「ねぇ、ママ。パパはいつくるの?」

「えっ?」

 返答に困ることを聞かれ、目を瞬かせる。

「せいともはやくあいたい。パパ、もうくる?」

「えっと、それは、ね……」

 ふたりは私の布団に潜り込んできて、期待に満ちた目を向けてきた。

「いつ?」

「うーん……ママもわからないから今度、パパに聞いておくね」

 苦し紛れに言えば、ふたりは「ぜったいだよー」「ゆびきりげんまんね」と念を押してきた。

「たのしみだねー」

「せなはねー、ぱぱにだっこしてもらう」

「せいともー!」

 無邪気にパパに会ってからのことを話しているふたりを見ると、本当に胸が痛くてたまらなくなる。

 いつまでこうやってごまかせるのかな。最初から期待を持たせることは言わず、パパはいないと伝えるべきだったのかも。

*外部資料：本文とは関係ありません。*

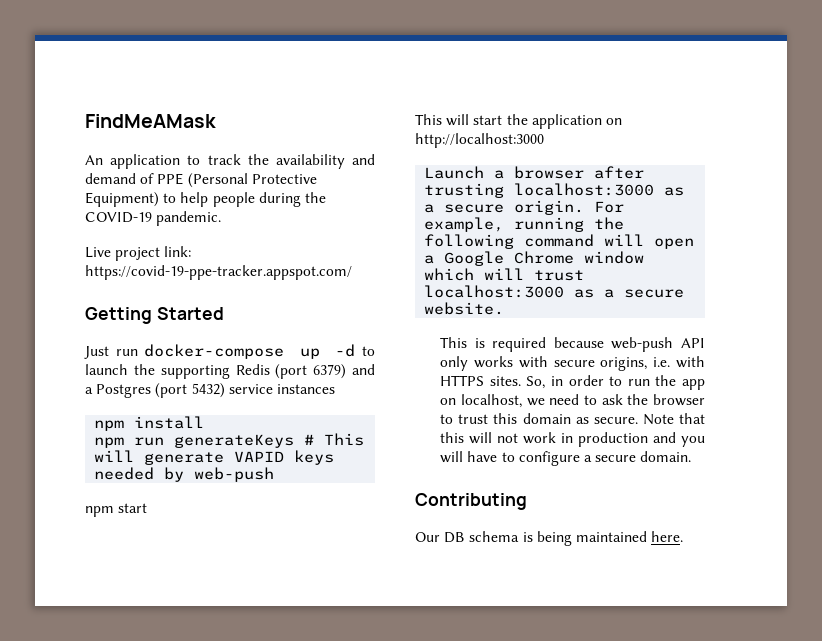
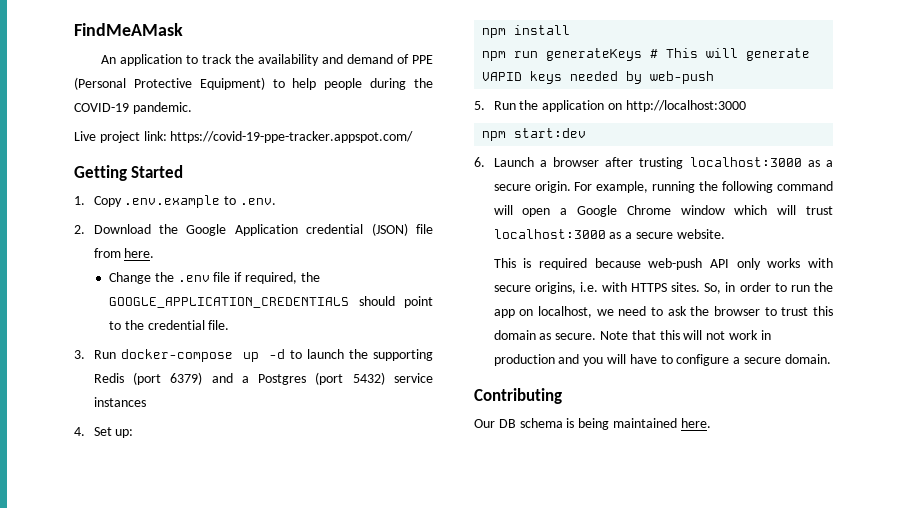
[84,346,138,359] Just run -> [74,195,276,208] [74,223,433,236] [93,248,155,258] [108,272,320,284] [108,296,433,308] [108,320,230,330] [74,350,116,359] 1. Copy .env.example to .env. // 2. Download the Google Application credential (JSON) file from here. // Change the .env file if required, the GOOGLE_APPLICATION_CREDENTIALS should point to the credential file. // 3. Run
(335, 389) none -> [74,427,134,438] // 4. Set up:
[85,503,148,517] [415,114,503,126] npm start // This will start -> [474,101,516,110] 5. Run
(544, 140) none -> [482,128,587,141] [474,157,485,167] npm start:dev // 6.

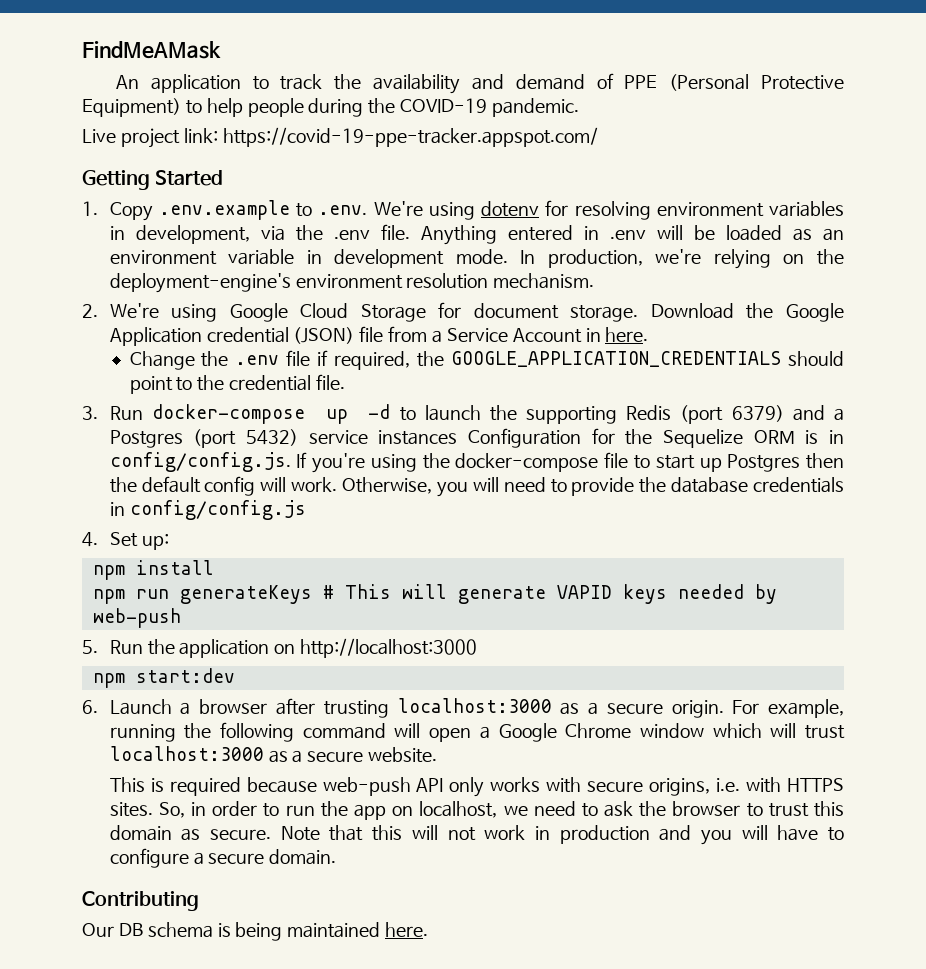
[74,225,85,234] // 2. -> [373,200,844,220] [109,224,845,245] [109,249,845,269] [109,273,595,293] [82,302,639,322] We're using dotenv for resolving environment variables in development, via the .env file. Anything entered in .env will be loaded as an environment variable in development mode. In production, we're relying on the deployment-engine's environment resolution mechanism. // 2. We're using Google Cloud Storage for document storage.
(121, 253) none -> [432,328,601,343] a Service Account in
(146, 402) none -> [468,428,845,448] [109,452,845,473] [109,476,845,497] [109,500,306,520] Configuration for the Sequelize ORM is in config/config.js. If you're using the docker-compose file to start up Postgres then the default config will work. Otherwise, you will need to provide the database credentials in config/config.js

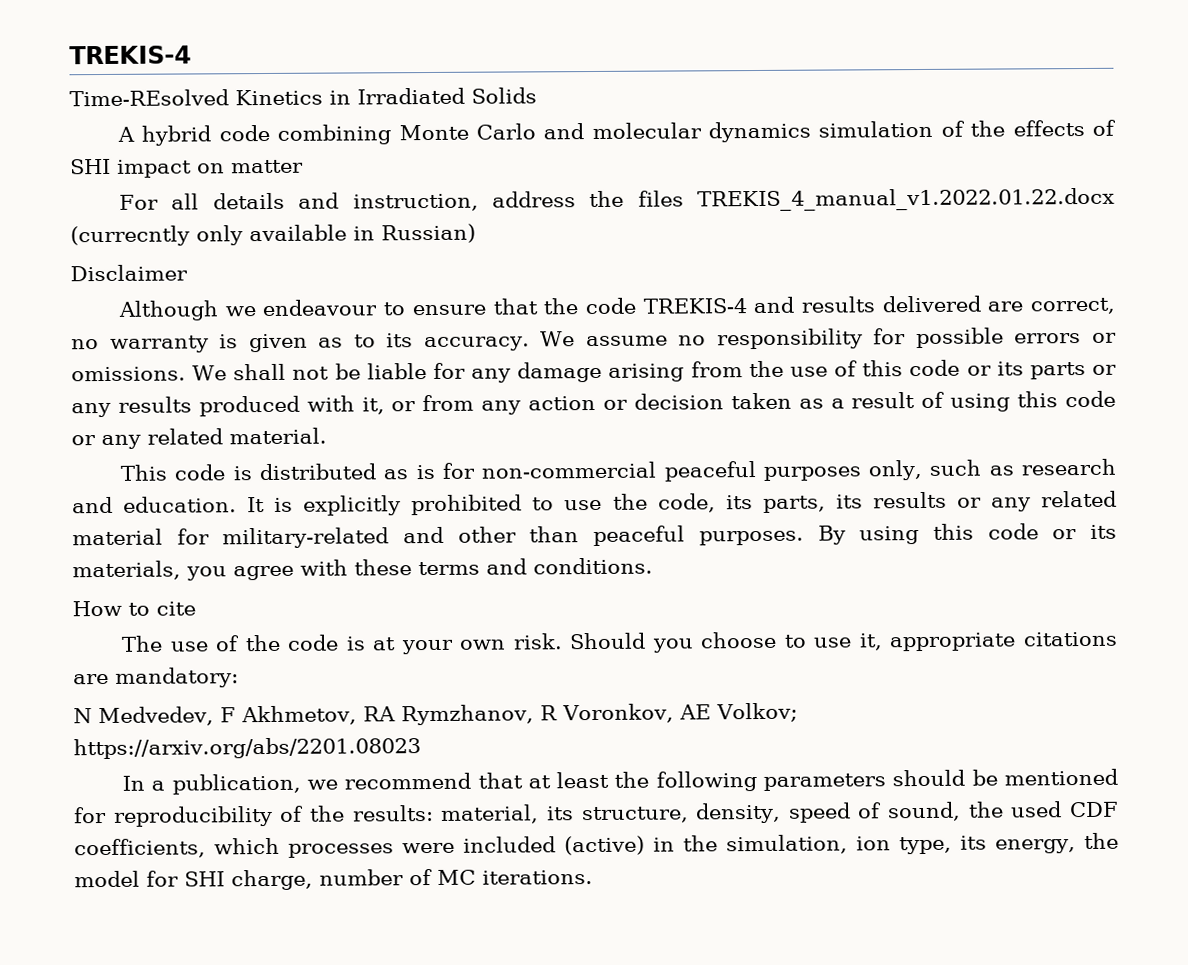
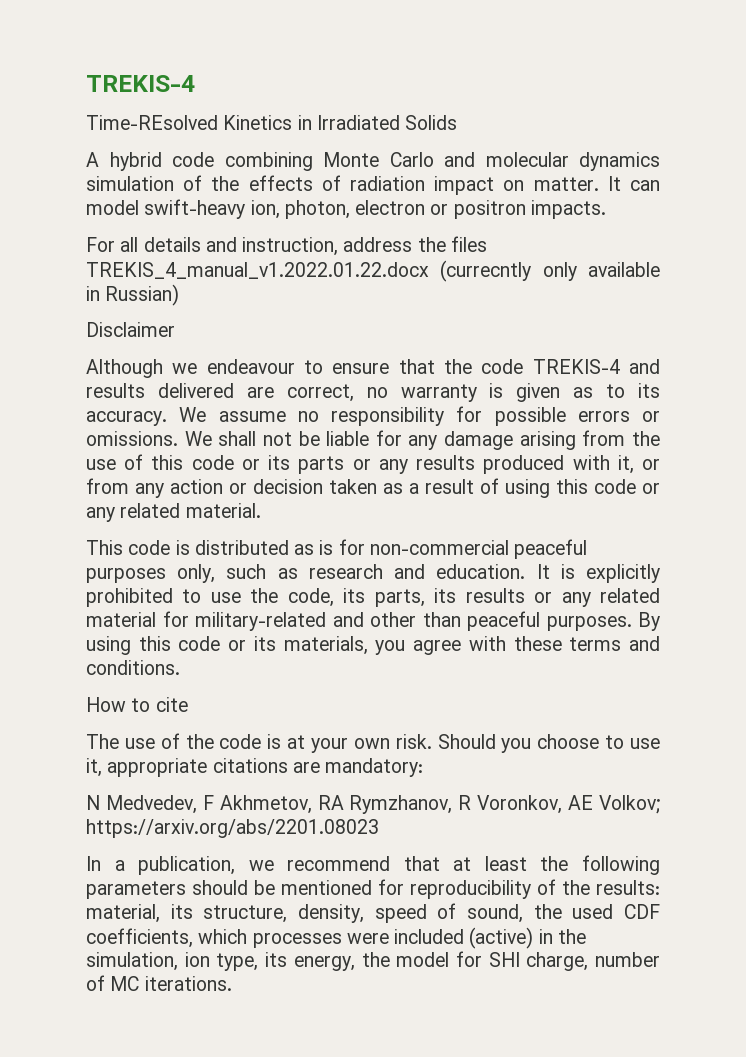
[70,158,111,175] SHI -> [350,176,425,191] radiation
[231,159,304,174] matter -> [533,176,660,191] [86,199,606,219] matter. It can model swift-heavy ion, photon, electron or positron impacts.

 正しいと思ったことでも、やっぱり間違いだったのかと不安になる。子育ては常に堂々巡りだ。

「ほら、ふたりともそろそろ寝ないと明日起きられなくなるよ?」

「たいへん! ねよう、せいと」

「うん、そうだね」

 自分たちの布団には戻らずに、私にぴったりとくっ付いてきたふたりが愛おしい。